As Mark mentioned earlier, your $username and $password variables do not go from the first script to the 2nd script just like that. You have to retrieve them from the cookies.

<?php
//Try adding these two lines on top of your script..
$username = $_COOKIE[\"username\"];
$password = $_COOKIE[\"password\"];

if (isset($username)) {
  if (isset($password)) {
?>

necrotic posted this at 01:57 — 19th June 2002.

He has: 296 posts

Joined: May 2002

Ok, I tried. Instead of getting a blank page the login page loads now. Here is the edited script:

<?php
//Added these at the advice of Mark and Zollet. Thanks guys.
$username = $_COOKIE[\"Username\"];
$password = $_COOKIE[\"Password\"];

if (isset($username)) {
  if (isset($password)) {

    $connect = mysql_connect('localhost','USER','PASS');
    $selectdb = mysql_select_db('DB',$connect);

    if (!$connect) {
      echo (\"Cannont connect to the database at this time. Please try at a different time.\");
    }

    if (!$selectdb) {
      echo (\"Cannont reach to the database at this time. Please try at a different time.\");
    }

    $query = mysql_query(\"SELECT * FROM users WHERE user='$username'\"); 
      while ($arow = mysql_fetch_array($query)) {
        $pass = $arow[\"password\"];
        $user = $arow[\"user\"];

      if ($password != $pass) {
        echo (\"Invalid password, please go back and fix it.\");
      }

      if ($username == $user && $password == $pass) {
        echo (\"You logged in! Your username is $user and your password is $pass.\");
      }
    }
  } else {
    include (\"index2.php\");
  }
} else {
  include (\"index2.php\");
}
?>

[James Logsdon]

Mark Hensler posted this at 05:30 — 19th June 2002.

He has: 4,048 posts

Joined: Aug 2000

You might not have a version of PHP that is 4.2.0 or later...
instead of $_COOKIE[], use $HTTP_COOKIE_VARS[]
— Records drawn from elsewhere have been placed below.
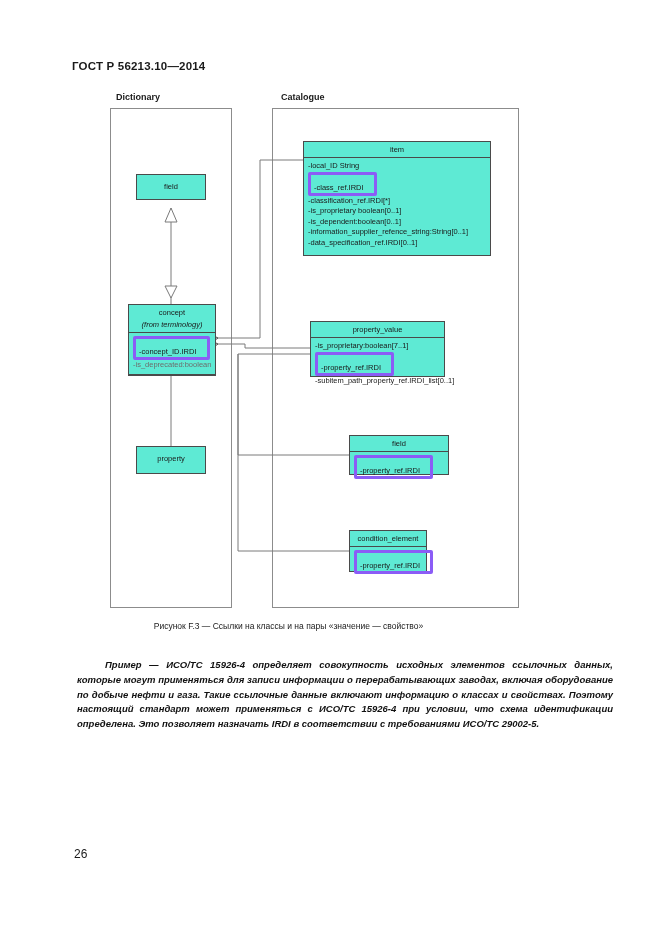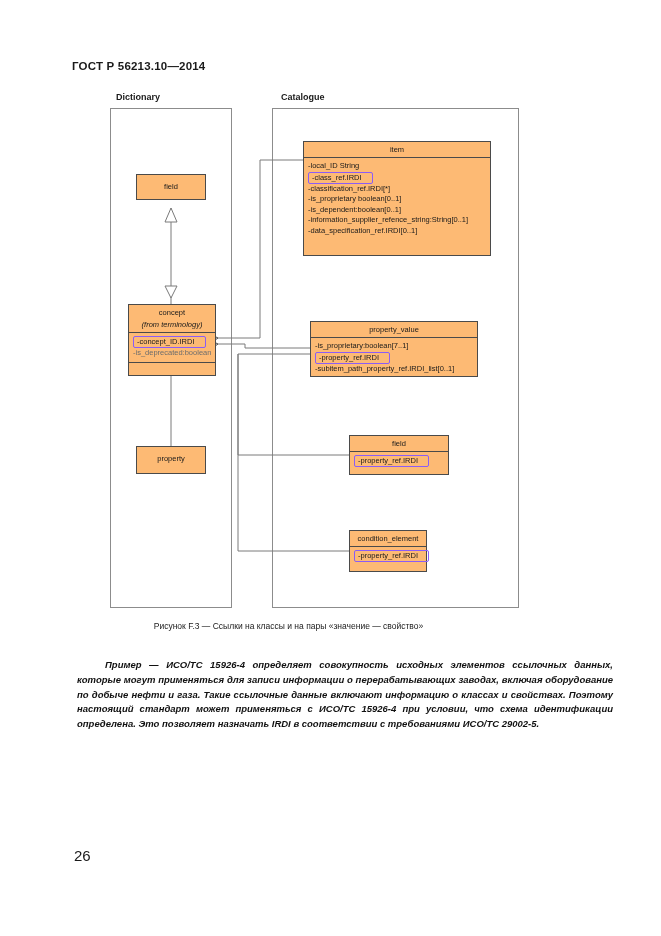--- a/index.html
+++ b/index.html
@@ -60,21 +60,21 @@
     background: transparent;
     box-sizing: border-box;
   }
   .frame.dictionary { left: 110px; top: 22px; width: 122px; height: 500px; }
   .frame.catalogue  { left: 272px; top: 22px; width: 247px; height: 500px; }
 
   
   .umlbox {
     position: absolute;
     border: 1px solid #4a4a4a;
-    background: #fdba74;
+    background: #5eead4;
     box-sizing: border-box;
     font-size: 7.5px;
   }
   .umlbox .title {
     text-align: center;
     padding: 3px 2px 3px 2px;
     font-size: 7.5px;
     color: #1a1a1a;
     white-space: nowrap;
     overflow: hidden;
@@ -98,34 +98,34 @@
   .umlbox .attr {
     font-size: 7.5px;
     line-height: 10.5px;
     padding: 0 3px 0 4px;
     white-space: nowrap;
     color: #1a1a1a;
   }
   .umlbox .attr.faint { color: #6d6d6d; }
   .umlbox .attr.boxed {
     display: inline-block;
-    border: 1px solid #8b5cf6;
+    border: 3px solid #8b5cf6;
     border-radius: 2px;
-    padding: 0 10px 0 3px;
+    padding: 8px 10px 0 3px;
     margin: 0 0 0 2px;
     line-height: 10px;
   }
   .attrline { padding: 0 2px; }
 
   
   .box-class        { left: 136px; top: 88px;  width: 70px;  height: 26px; }
   .box-concept      { left: 128px; top: 218px; width: 88px;  height: 72px; }
   .box-property     { left: 136px; top: 360px; width: 70px;  height: 28px; }
   .box-item         { left: 303px; top: 55px;  width: 188px; height: 115px; }
-  .box-propvalue    { left: 310px; top: 235px; width: 168px; height: 56px; }
+  .box-propvalue    { left: 310px; top: 235px; width: 135px; height: 56px; }
   .box-field        { left: 349px; top: 349px; width: 100px;  height: 40px; }
   .box-condition    { left: 349px; top: 444px; width: 78px;  height: 42px; }
 
   .box-class .title,
   .box-property .title { padding-top: 7px; }
 
   
   .connectors {
     position: absolute;
     left: 0; top: 0;
@@ -158,21 +158,21 @@
     text-align: justify;
     text-indent: 28px;
     color: #111111;
   }
 
   
   .page-number {
     position: absolute;
     left: 74px;
     top: 847px;
-    font-size: 15px;
+    font-size: 12px;
     color: #1a1a1a;
   }
 </style>
 </head>
 <body>
 
 <div class="page">
 
   <div class="doc-header">ГОСТ Р 56213.10—2014</div>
zollet posted this at 05:39 — 19th June 2002.

He has: 1,016 posts

Joined: May 2002

Also I noticed that you are using $username = $_COOKIE["Username"]; (uppercase U). If when you set the cookies, the "username" is all lowercase, you should have the "username" all lowercase when you're getting the cookies as well. Same with "password".

necrotic posted this at 13:43 — 19th June 2002.

He has: 296 posts

Joined: May 2002

When I set the cookie it was in the case I have it now. So that's not the problem. I think my server has the newest v. of PHP so I'll try that Mark.

EDIT: IT WORKS!!! w00taness! Thanks guys. You've been a great help!

[James Logsdon]

zollet posted this at 19:24 — 19th June 2002.

He has: 1,016 posts

Joined: May 2002

Hehe, glad it worked out for you.

ROB posted this at 01:27 — 22nd June 2002.

They have: 447 posts

Joined: Oct 1999

Quote: Originally posted by Mark Hensler
..Finally, depending on your PHP version, register_globals may be turned off. If this is the case, you'll need to specify that your trying to access a cookie variable. You can use $_COOKIE['username'] and $_COOKIE['password'] with the latest version of PHP.

i'd also like to suggest (being the anal code purist that i am) that you never rely on globals being registered in any of your scripts. Dont let it become a habit.

ALWAYS get your data from $HTTP_GET_VARS(or $_GET), $HTTP_POST_VARS(or $_POST), $HTTP_COOKIE_VARS(or $_COOKIE), or the all-encompassing $_REQUEST.